In this example only one scaffold was found that contained significant homology as indicated in the table on the bottom of the page shown below. To see the actual alignment, the "Inspect BLAST output" link is clicked.


The resulting page shows the actual alignment between the urate oxidase protein sequence (Query) and the protein sequence potentially encoded within the scaffold. In this case, the protein appears to be encoded within scaffold 530 that is 18,542 nucleotides long. The portions of the scaffold that encode the protein sequence are indicated as Sbjct and the circled numbers indicate the nucleotide positions of the corresponding nucleotides.


With this information the gene for urate oxidase can be annotated within WebApollo. Note that the scaffold 530 can be located by typing the name of the scaffold in the search box labeled "Filter:".


The fgenesh program has prediced three potential genes in scaffold 530. Since the portion of the BLAST output shown above shows the urate oxidase protein aligning with the scaffold DNA sequence in the 10,000 to 13,000 nucleotide range, the urate oxidase gene is likely represented by the middle gene model. 


If desired, the scaffold DNA sequence can be retrieved from ViroBLAST by checking the box to the right of the scaffold ID and clicking the "Submit" button. Note that if only one scaffold is displayed in the table, it may be necessary to click the box indicated by the arrow.


The scaffold DNA sequence is retrieved either as text data in the next web page or it can be downloaded as a fasta formatted file by clicking the "Download" button.



Example 2: Gene for protein spans multiple scaffolds.

In this example the scaffolds that contain the gene for Growth Hormone are identified. To start, the amino acid sequence of the protein of interest is obtained.


The scaffold database is searched with tbalsn as above.

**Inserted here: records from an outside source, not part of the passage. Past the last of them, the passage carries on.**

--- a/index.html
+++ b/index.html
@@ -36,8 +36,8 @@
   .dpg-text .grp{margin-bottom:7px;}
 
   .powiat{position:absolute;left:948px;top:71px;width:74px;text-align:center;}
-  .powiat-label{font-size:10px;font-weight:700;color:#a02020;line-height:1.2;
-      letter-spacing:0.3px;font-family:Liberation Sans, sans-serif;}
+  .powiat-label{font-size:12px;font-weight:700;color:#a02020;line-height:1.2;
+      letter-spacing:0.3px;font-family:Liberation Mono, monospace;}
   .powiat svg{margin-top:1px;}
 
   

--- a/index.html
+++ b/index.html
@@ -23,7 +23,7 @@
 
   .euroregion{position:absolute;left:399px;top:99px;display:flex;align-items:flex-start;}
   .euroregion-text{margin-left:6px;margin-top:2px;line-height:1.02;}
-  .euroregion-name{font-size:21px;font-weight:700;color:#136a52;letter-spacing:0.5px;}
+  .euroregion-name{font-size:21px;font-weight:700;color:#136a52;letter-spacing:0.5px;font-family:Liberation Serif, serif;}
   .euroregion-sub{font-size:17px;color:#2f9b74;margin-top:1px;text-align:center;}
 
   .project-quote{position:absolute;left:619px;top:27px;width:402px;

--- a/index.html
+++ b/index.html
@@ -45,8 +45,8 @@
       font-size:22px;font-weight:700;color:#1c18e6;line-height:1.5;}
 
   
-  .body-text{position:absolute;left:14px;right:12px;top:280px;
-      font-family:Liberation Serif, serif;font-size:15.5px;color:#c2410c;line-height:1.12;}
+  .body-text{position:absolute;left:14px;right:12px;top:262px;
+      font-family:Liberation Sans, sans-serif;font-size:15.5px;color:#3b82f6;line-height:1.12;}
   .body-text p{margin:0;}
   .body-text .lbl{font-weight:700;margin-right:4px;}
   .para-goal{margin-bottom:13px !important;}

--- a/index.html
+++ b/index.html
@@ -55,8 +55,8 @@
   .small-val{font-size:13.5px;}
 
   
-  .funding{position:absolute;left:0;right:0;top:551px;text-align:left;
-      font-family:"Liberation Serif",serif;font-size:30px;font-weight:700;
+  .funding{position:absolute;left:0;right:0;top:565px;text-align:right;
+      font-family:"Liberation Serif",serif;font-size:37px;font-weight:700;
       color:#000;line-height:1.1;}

In this case a large number of short scaffolds show significant homology to different parts of the protein query sequence. This indicates that the gene for this protein spans multiple scaffolds. Alignments to segments of three scaffolds are shown below. Note that based on the Query amino acid numbers in the alignments, the scaffolds can be concatenated in order to make a longer scaffold that may contain the entire gene or a larger part of a gene. (This is only possible for single copy genes where the genome does not contain any closely related paralogs.) In this case, related to the alignments shown below, the following concatenation is made: scaffold_401014-scaffold_383171-scaffold_187258.

Note that such concatenation may contain all adjacent exons but may be missing portions of introns.

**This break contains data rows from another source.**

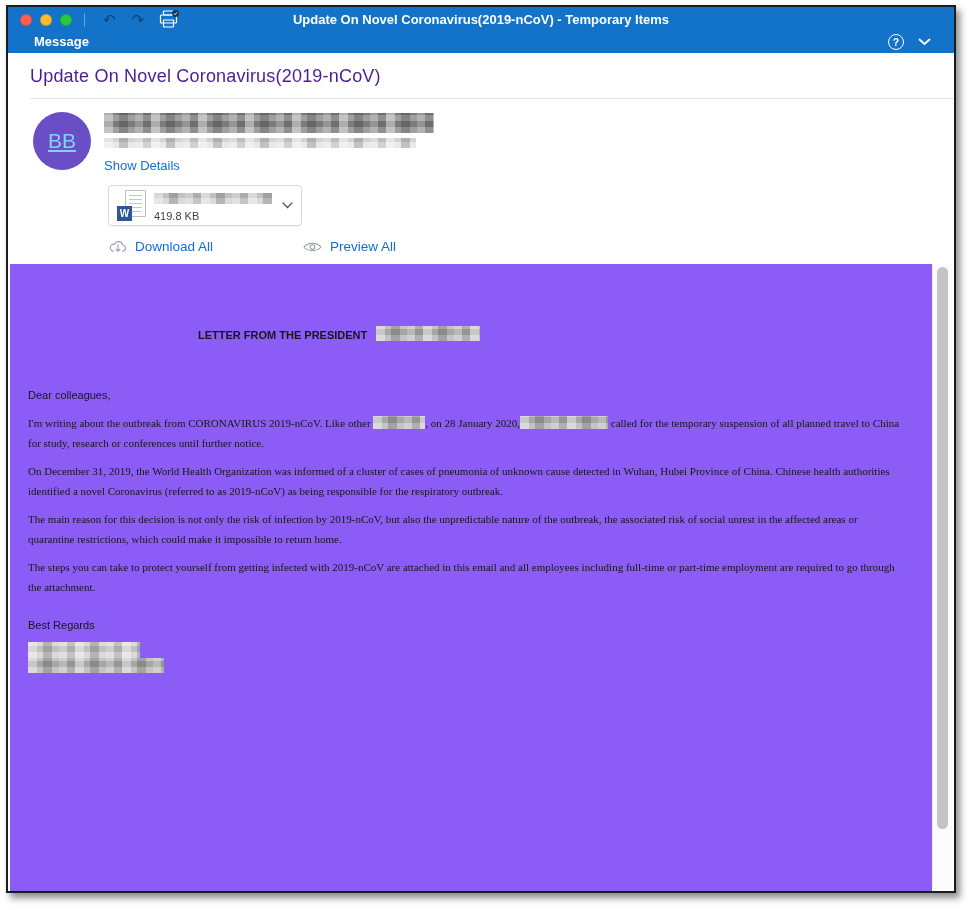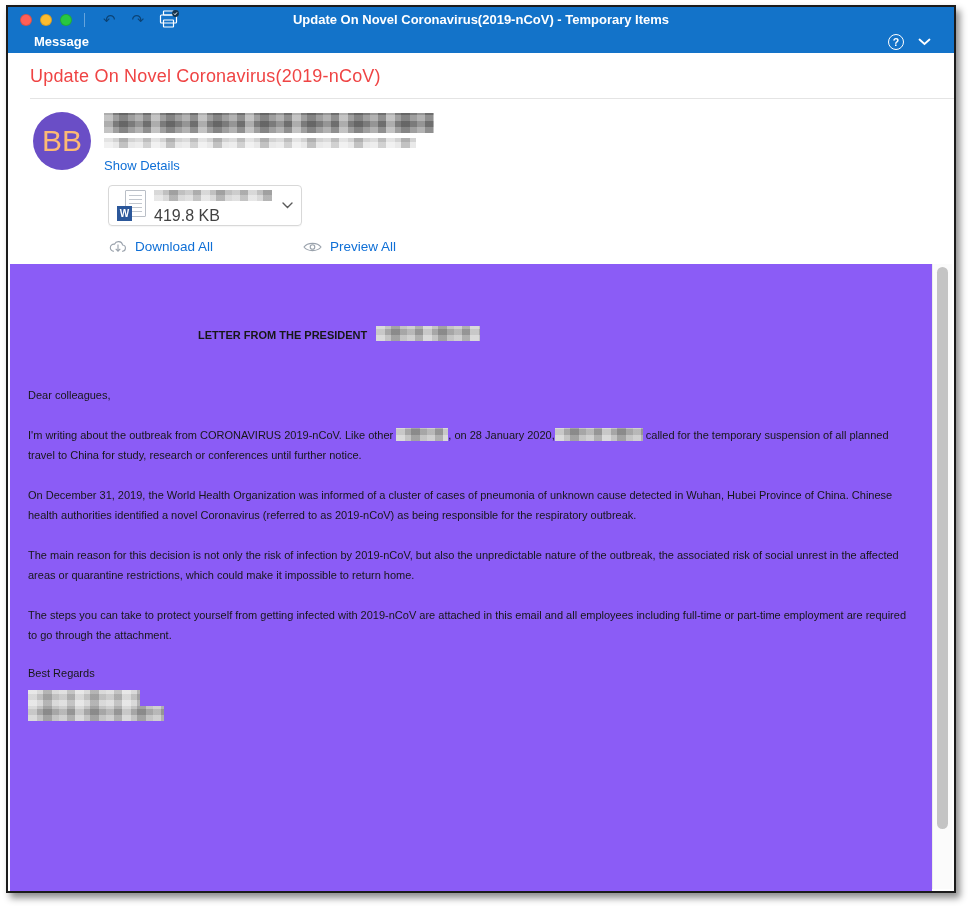--- a/index.html
+++ b/index.html
@@ -35,7 +35,7 @@
     justify-content:center; cursor:pointer;}
   
   .subject-row{padding:13px 0 11px 22px;}
-  .subject{font-size:18px; font-weight:400; color:#ef4444; letter-spacing:.2px;}
+  .subject{font-size:18px; font-weight:400; color:#4c1d95; letter-spacing:.2px;}
   .divider1{border-top:1px solid #e4e4e4; margin-left:22px;}
   
   .sender{display:flex; padding:13px 0 0 25px;}

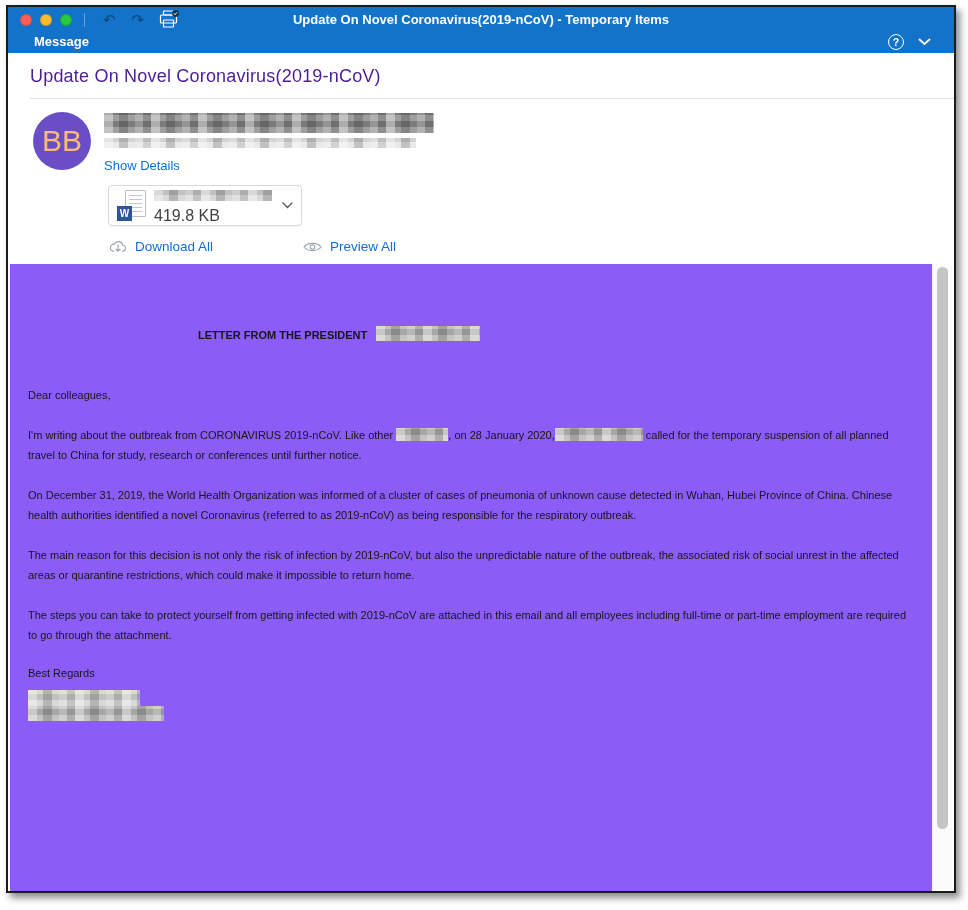--- a/index.html
+++ b/index.html
@@ -39,8 +39,8 @@
   .divider1{border-top:1px solid #e4e4e4; margin-left:22px;}
   
   .sender{display:flex; padding:13px 0 0 25px;}
-  .avatar{width:58px; height:58px; border-radius:50%; background:var(--purple); color:#fdba74;
-    font-size:30px; display:flex; align-items:center; justify-content:center; flex:0 0 auto;}
+  .avatar{width:58px; height:58px; border-radius:50%; background:var(--purple); color:#7dd3fc;
+    font-size:21px; display:flex; align-items:center; justify-content:center; flex:0 0 auto;text-decoration:underline;}
   .sender-meta{margin-left:13px; padding-top:1px;}
   .date{font-size:13px; color:#5c5c5c; margin-top:6px;}
   .show-details{font-size:13px; color:var(--link); margin-top:7px; cursor:pointer; display:inline-block;}

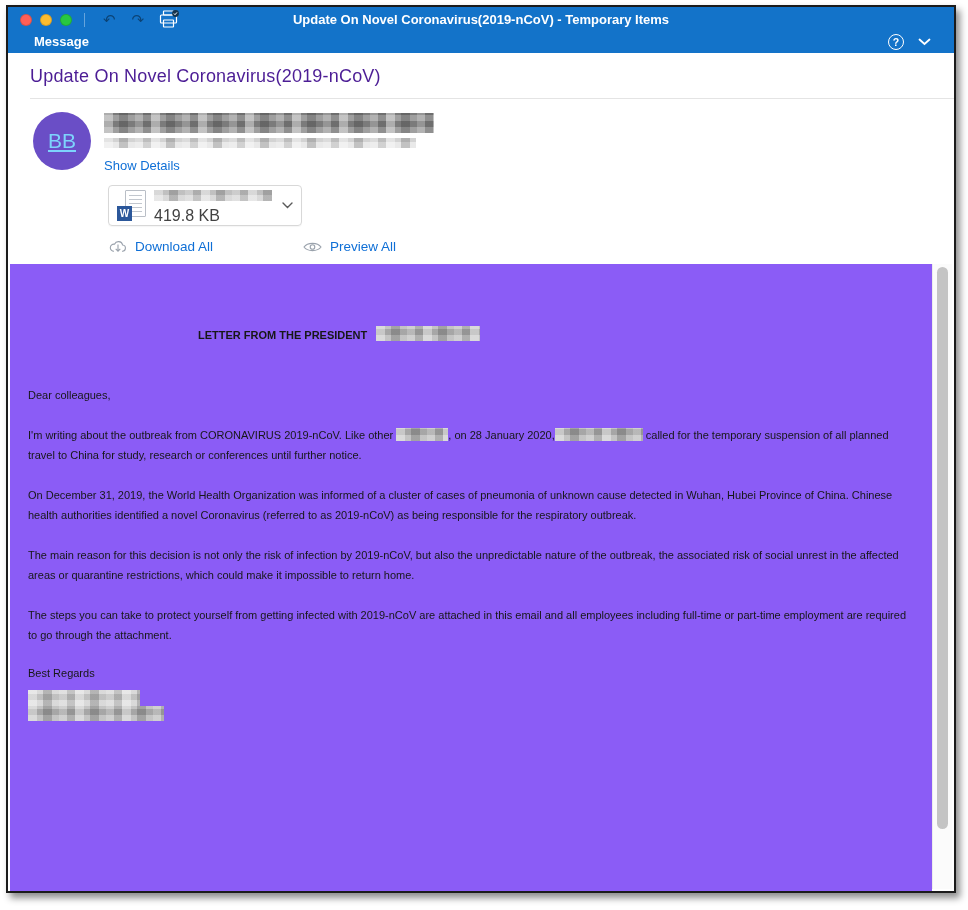--- a/index.html
+++ b/index.html
@@ -67,7 +67,7 @@
   .w-badge{position:absolute; left:0; bottom:0; width:15px; height:15px; background:#2b579a;
     color:#fff; font-size:10px; font-weight:bold; display:flex; align-items:center; justify-content:center;}
   .attach-meta{margin-left:7px; flex:1;}
-  .attach-size{font-size:16px; color:#424242; margin-top:3px;}
+  .attach-size{font-size:11px; color:#424242; margin-top:3px;}
   .attach-chev{flex:0 0 auto; margin-left:4px; cursor:pointer; display:flex;}
   .attach-actions{display:flex; align-items:center; gap:9px; margin:13px 0 0 101px;}
   .action-link{display:flex; align-items:center; gap:8px; cursor:pointer;}

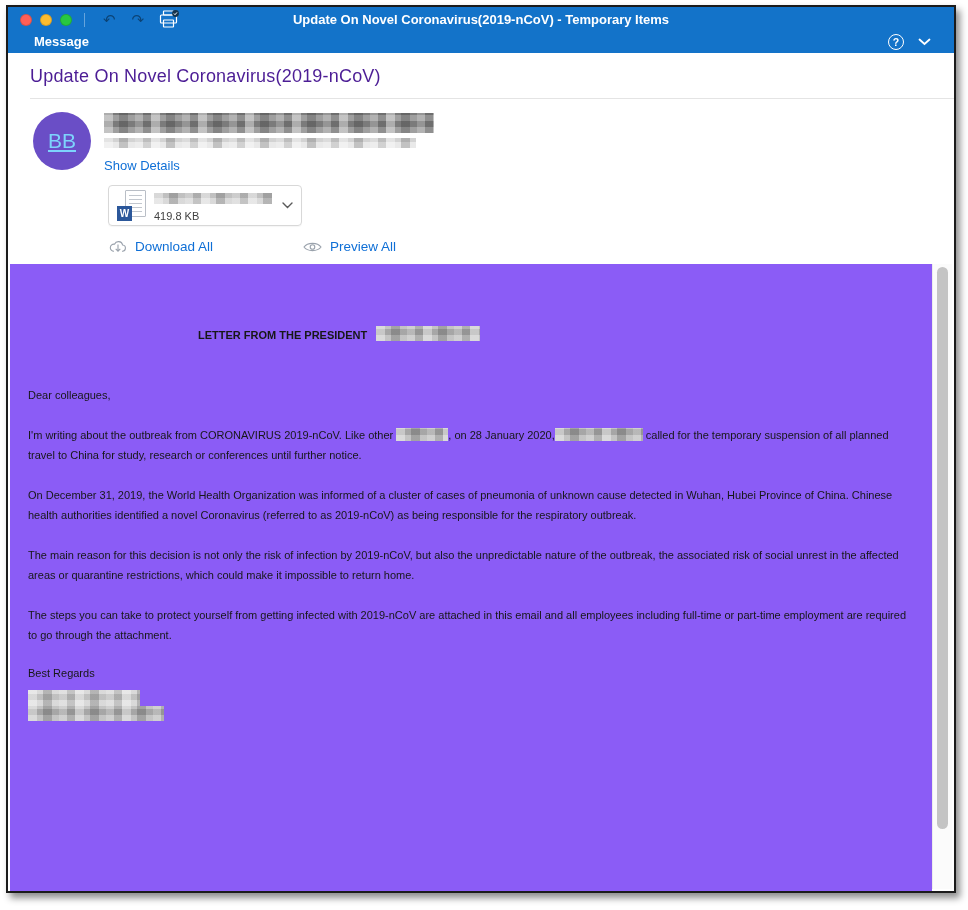--- a/index.html
+++ b/index.html
@@ -79,7 +79,7 @@
     padding:62px 26px 8px 18px; font-size:11px; line-height:19.5px; color:#171717;}
   .heading{margin-left:170px; font-weight:bold;}
   .salutation{margin-top:40px;}
-  .para{margin-top:21px;}
+  .para{margin-top:9px;font-family:Liberation Serif, serif;}
   .closing{margin-top:42px;}
   .regards{margin-top:19px;}
   .sig{margin-top:37px; line-height:19px;}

The concatenated scaffold was run through the fgenesh program and then imported into WebApollo. The final gene model in the yellow User-created Annotations area is a product of a fgenesh+ alignment of the concatenated scaffold and the Perca flavescens growth hormone protein. In this example, the concatenation did not reassemble the entire gene. A short segment of the 5' end is missing as is a portion of the 3'end.


A particular problem with this concatenated scaffold illustrates a problem with scaffolding of adjacent contigs. Note that the 5' end of the second exon is incomplete. As shown in the red oval below, the NNNN sequence represents a scaffolding junction where nucleotides are potentially missing. The actual splice junction is within this region and the codons for the first two amino acids of this exons are missing from the assembly.


While the above graphic illustrates a problem where an exon/intron junction is affected by scaffolding, in many other such concatenations that have been carried out all of the intron/exon junctions are intact.